Highway in New South Wales

Summerland Way is a 199–kilometre state route, designated B91, in New South Wales. It runs generally north from Grafton to the state border with Queensland just west of Mount Lindesay, and continues from there into Queensland as Mount Lindesay Highway. It was named as the region in runs through is a popular tourist area for people during summer.

Summerland Way is an alternative route to Pacific Highway. It is sealed for its entire length, although some of the road north of Lions Road turn-off is narrow and winding.

==Route==
Summerland Way starts south of the Queensland border to Woodenbong, then heads in a southerly direction through Kyolge, Casino, and Whiporie to eventually reach Grafton on the Clarence River.

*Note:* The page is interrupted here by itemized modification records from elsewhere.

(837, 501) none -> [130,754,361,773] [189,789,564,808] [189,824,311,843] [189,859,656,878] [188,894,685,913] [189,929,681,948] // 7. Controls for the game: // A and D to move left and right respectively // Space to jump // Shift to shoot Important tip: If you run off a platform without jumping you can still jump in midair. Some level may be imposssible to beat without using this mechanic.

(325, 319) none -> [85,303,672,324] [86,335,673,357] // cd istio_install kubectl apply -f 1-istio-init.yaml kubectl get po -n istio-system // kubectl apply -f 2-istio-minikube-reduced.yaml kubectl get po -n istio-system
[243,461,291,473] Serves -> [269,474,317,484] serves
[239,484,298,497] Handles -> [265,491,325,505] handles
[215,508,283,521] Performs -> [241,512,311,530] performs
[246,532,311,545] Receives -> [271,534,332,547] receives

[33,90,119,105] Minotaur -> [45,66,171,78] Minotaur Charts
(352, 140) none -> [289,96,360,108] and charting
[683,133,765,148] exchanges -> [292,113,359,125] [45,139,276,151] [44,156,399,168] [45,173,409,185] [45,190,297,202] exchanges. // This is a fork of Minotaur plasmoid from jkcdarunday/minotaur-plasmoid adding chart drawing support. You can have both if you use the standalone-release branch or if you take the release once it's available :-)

Summerland Way crossed the river over the original Grafton Bridge, but now does so over the Balun Bindarray Bridge since its opening in 2019.

==History==
The passing of the Main Roads Act of 1924 through the Parliament of New South Wales provided for the declaration of Main Roads, roads partially funded by the State government through the Main Roads Board (MRB, later Transport for NSW). Great Northern Highway was declared (as Main Road No. 9) from near Woodenbong to the state border with Queensland (and continuing southwest via Tenterfield, Glen Innes, Tamworth, Singleton, Newcastle, Gosford, Peat's Ferry and Hornsby to North Sydney), Main Road No. 140 was declared from the intersection with Great Northern Highway near Woodenbong, via Kyogle to the intersection with Tenterfield-Lismore Road (today Bruxner Highway) at Casino, and Main Road No. 151 was declared from Casino via Myrtle Creek to the intersection with Gwydir Highway at South Grafton, on the same day, 8 August 1928. With the passing of the Main Roads (Amendment) Act of 1929 to provide for additional declarations of State Highways and Trunk Roads, these were amended to State Highway 9 and Main Roads 140 and 151 on 8 April 1929. Great Northern Highway was renamed New England Highway through New South Wales on 14 March 1933 (continuing southwest via Tenterfield, Glen Innes, Tamworth and Singleton to Hexham). The southern end of Main Road 151 was later extended from South Grafton via Glenreagh to the jetty at Coffs Harbour on 16 March 1938. Trunk Road 83 was declared on 20 July 1949, from the intersection with New England Highway near Woodenbong, via Kyogle, Casino, Myrtle Creek and Grafton to the intersection with Gwydir Highway in South Grafton, subsuming Main Road 140 and the alignment of Main Road 151 between Casino and South Grafton; Main Road 151 was truncated at South Grafton as a result.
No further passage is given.